Before-and-after change records:
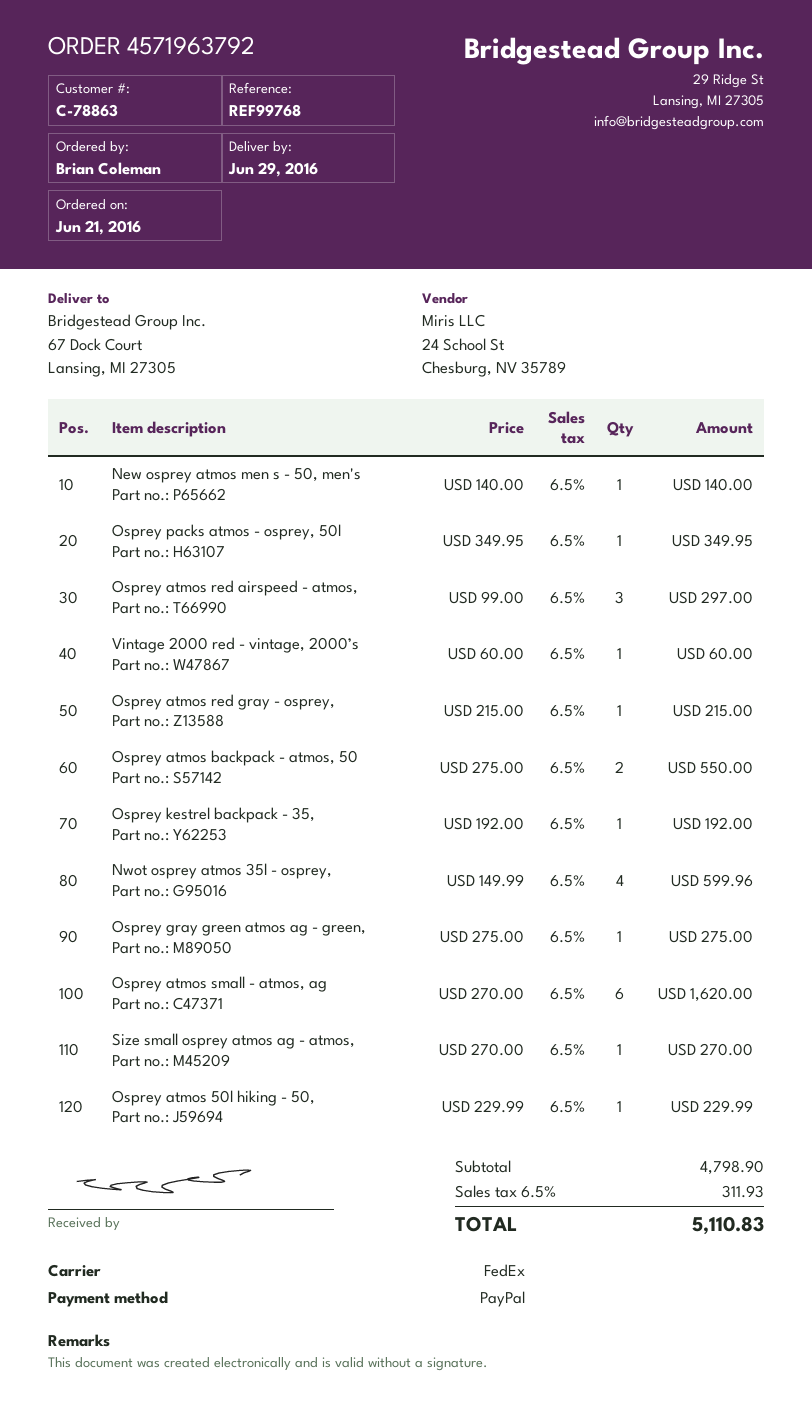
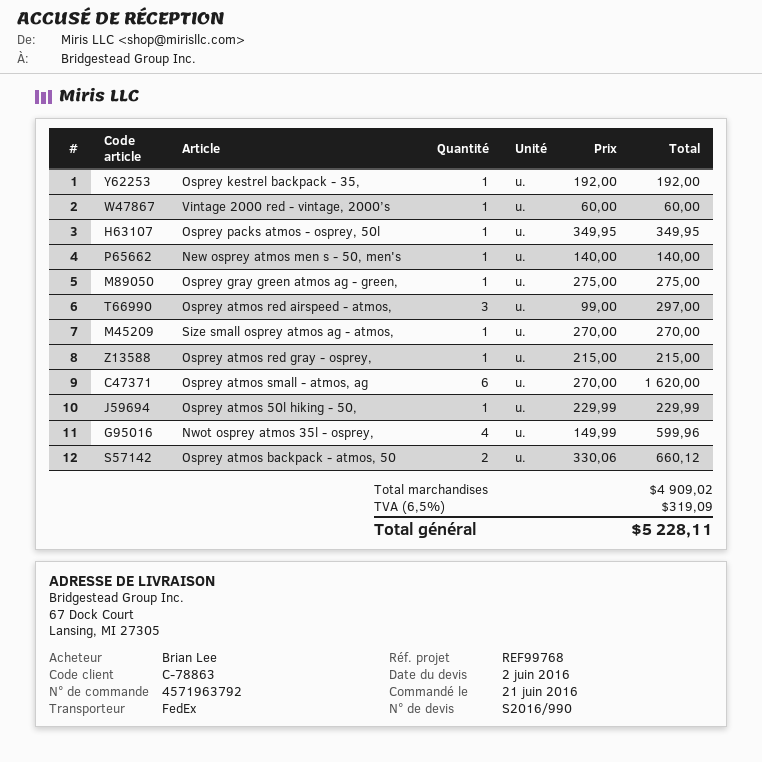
ordered by: Brian Coleman -> Brian Lee
Osprey atmos backpack - atmos, 50: 2 x 275.00 = 550.00 -> 2 x 330.06 = 660.12
subtotal: 4798.90 -> 4909.02
tax: 6.5% = 311.93 -> 6.5% = 319.09
total: 5110.83 -> 5228.11

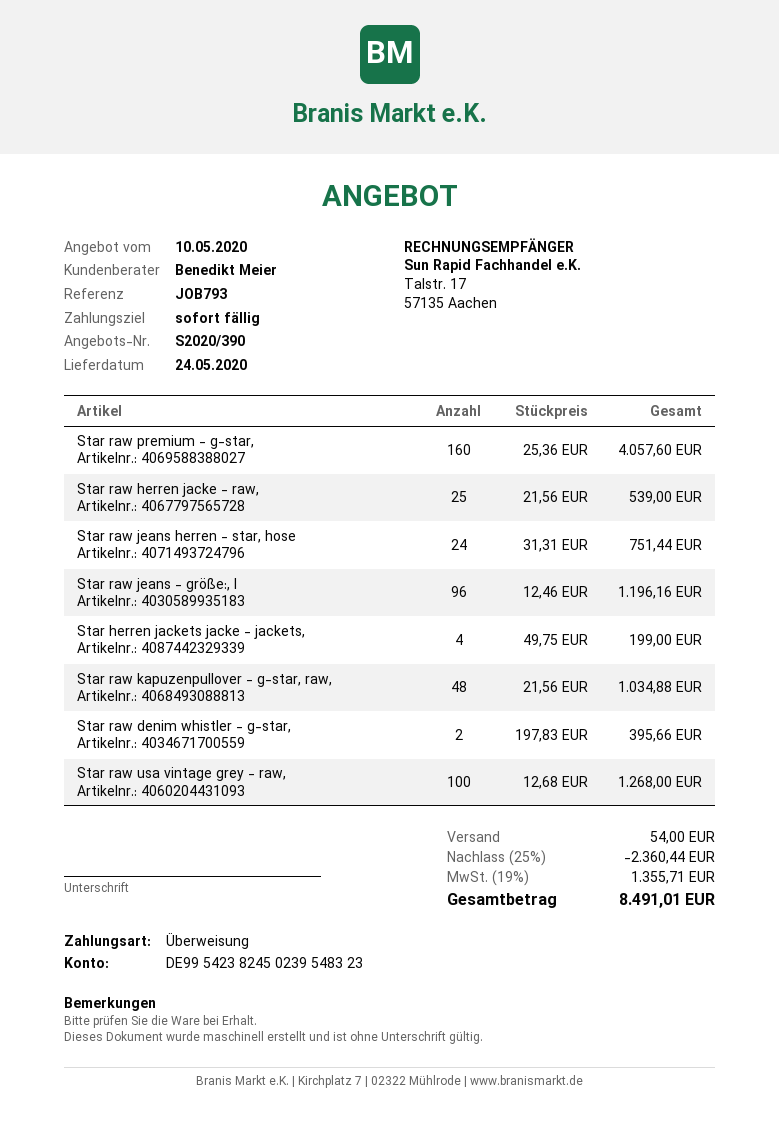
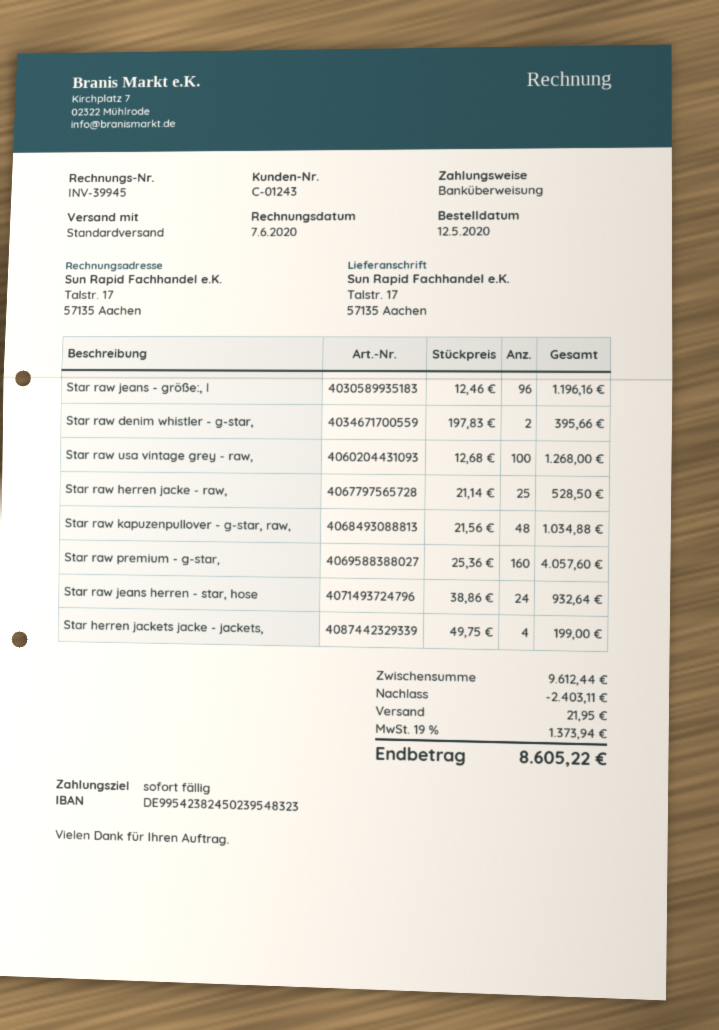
Star raw herren jacke - raw,: 25 x 21.56 = 539.00 -> 25 x 21.14 = 528.50
Star raw jeans herren - star, hose: 24 x 31.31 = 751.44 -> 24 x 38.86 = 932.64
discount: 2360.44 -> 2403.11
shipping: 54.00 -> 21.95
tax: 19% = 1355.71 -> 19% = 1373.94
total: 8491.01 -> 8605.22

*REQUIRED ACTION*. Search the data above for "herren" and copy every line where it turns up.

*ANSWER TO THE PROBLEM*.
Star raw herren jacke - raw,: 25 x 21.56 = 539.00 -> 25 x 21.14 = 528.50
Star raw jeans herren - star, hose: 24 x 31.31 = 751.44 -> 24 x 38.86 = 932.64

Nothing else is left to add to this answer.